Every record below must be returned word for word, with the pictures left out.
↓
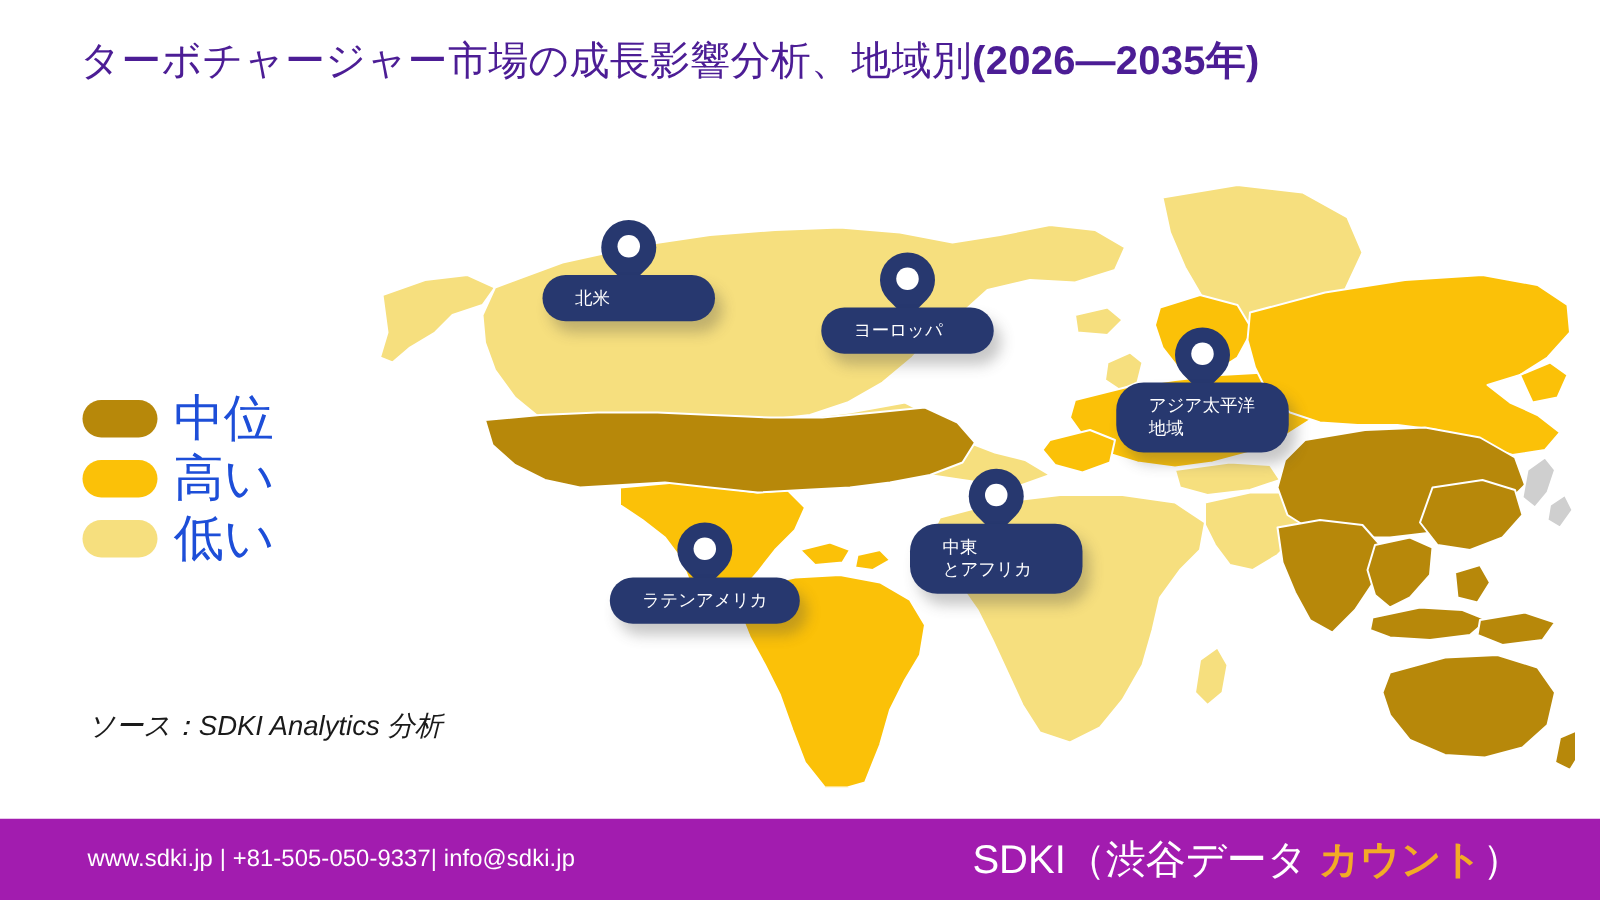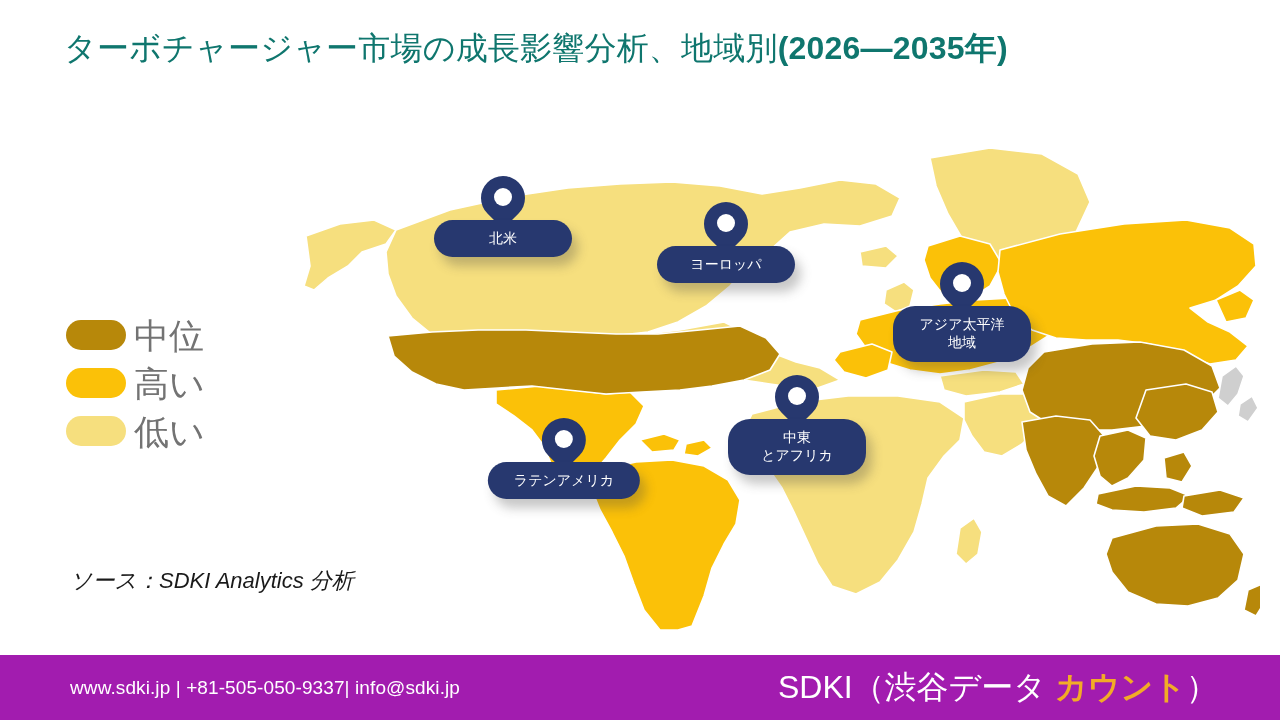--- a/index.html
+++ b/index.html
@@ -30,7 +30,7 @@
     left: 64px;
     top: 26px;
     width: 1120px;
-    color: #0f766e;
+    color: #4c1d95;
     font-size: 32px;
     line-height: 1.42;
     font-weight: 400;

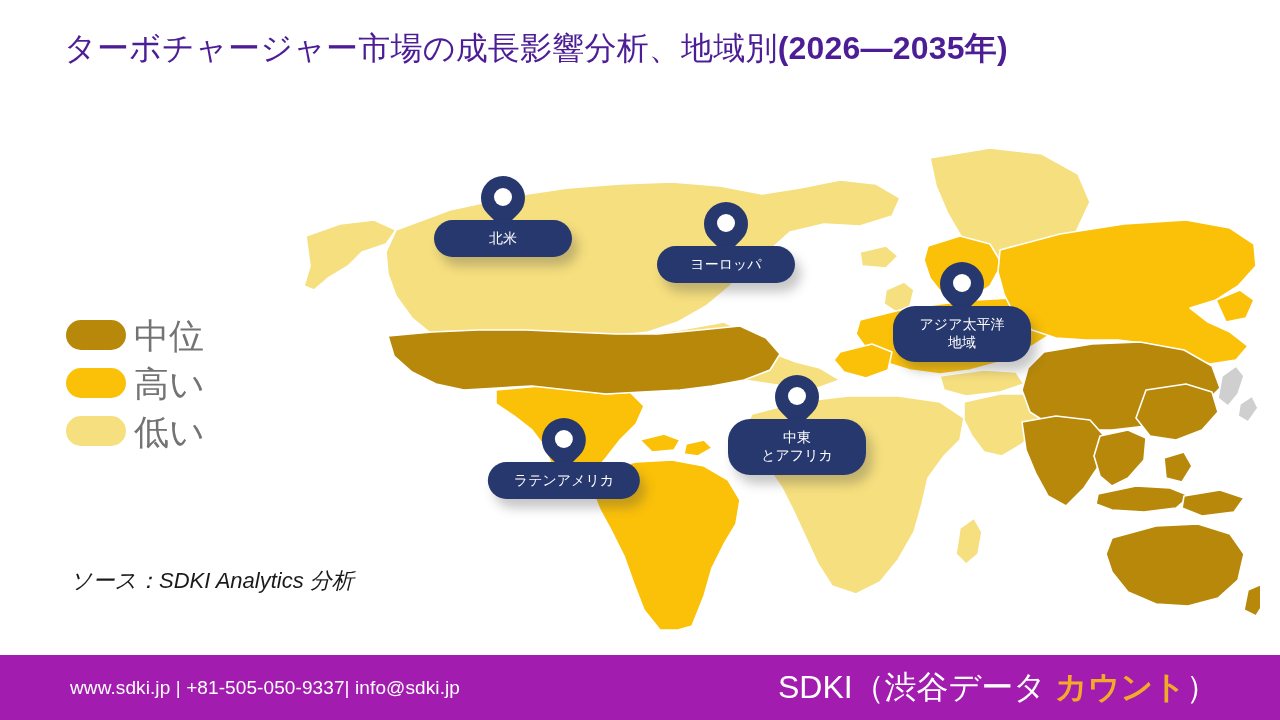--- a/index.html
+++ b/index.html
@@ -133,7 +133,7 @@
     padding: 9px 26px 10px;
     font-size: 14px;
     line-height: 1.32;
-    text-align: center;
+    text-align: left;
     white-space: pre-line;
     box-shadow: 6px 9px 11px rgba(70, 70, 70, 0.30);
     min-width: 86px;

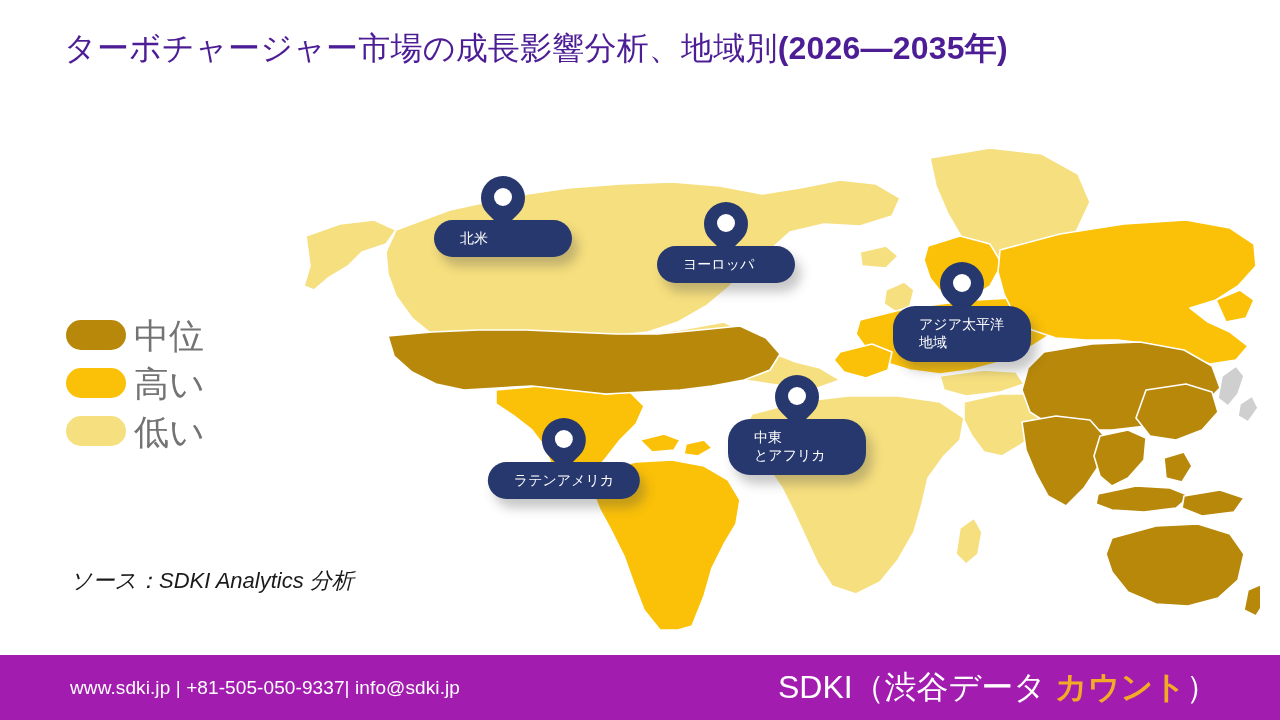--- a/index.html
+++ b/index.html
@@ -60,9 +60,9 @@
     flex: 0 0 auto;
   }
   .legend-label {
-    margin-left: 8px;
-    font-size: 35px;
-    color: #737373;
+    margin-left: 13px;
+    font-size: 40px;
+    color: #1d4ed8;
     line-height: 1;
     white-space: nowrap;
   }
↑
● OUTPUT FOR THIS TASK
--- a/index.html
+++ b/index.html
@@ -30,7 +30,7 @@
     left: 64px;
     top: 26px;
     width: 1120px;
-    color: #0f766e;
+    color: #4c1d95;
     font-size: 32px;
     line-height: 1.42;
     font-weight: 400;

--- a/index.html
+++ b/index.html
@@ -133,7 +133,7 @@
     padding: 9px 26px 10px;
     font-size: 14px;
     line-height: 1.32;
-    text-align: center;
+    text-align: left;
     white-space: pre-line;
     box-shadow: 6px 9px 11px rgba(70, 70, 70, 0.30);
     min-width: 86px;

--- a/index.html
+++ b/index.html
@@ -60,9 +60,9 @@
     flex: 0 0 auto;
   }
   .legend-label {
-    margin-left: 8px;
-    font-size: 35px;
-    color: #737373;
+    margin-left: 13px;
+    font-size: 40px;
+    color: #1d4ed8;
     line-height: 1;
     white-space: nowrap;
   }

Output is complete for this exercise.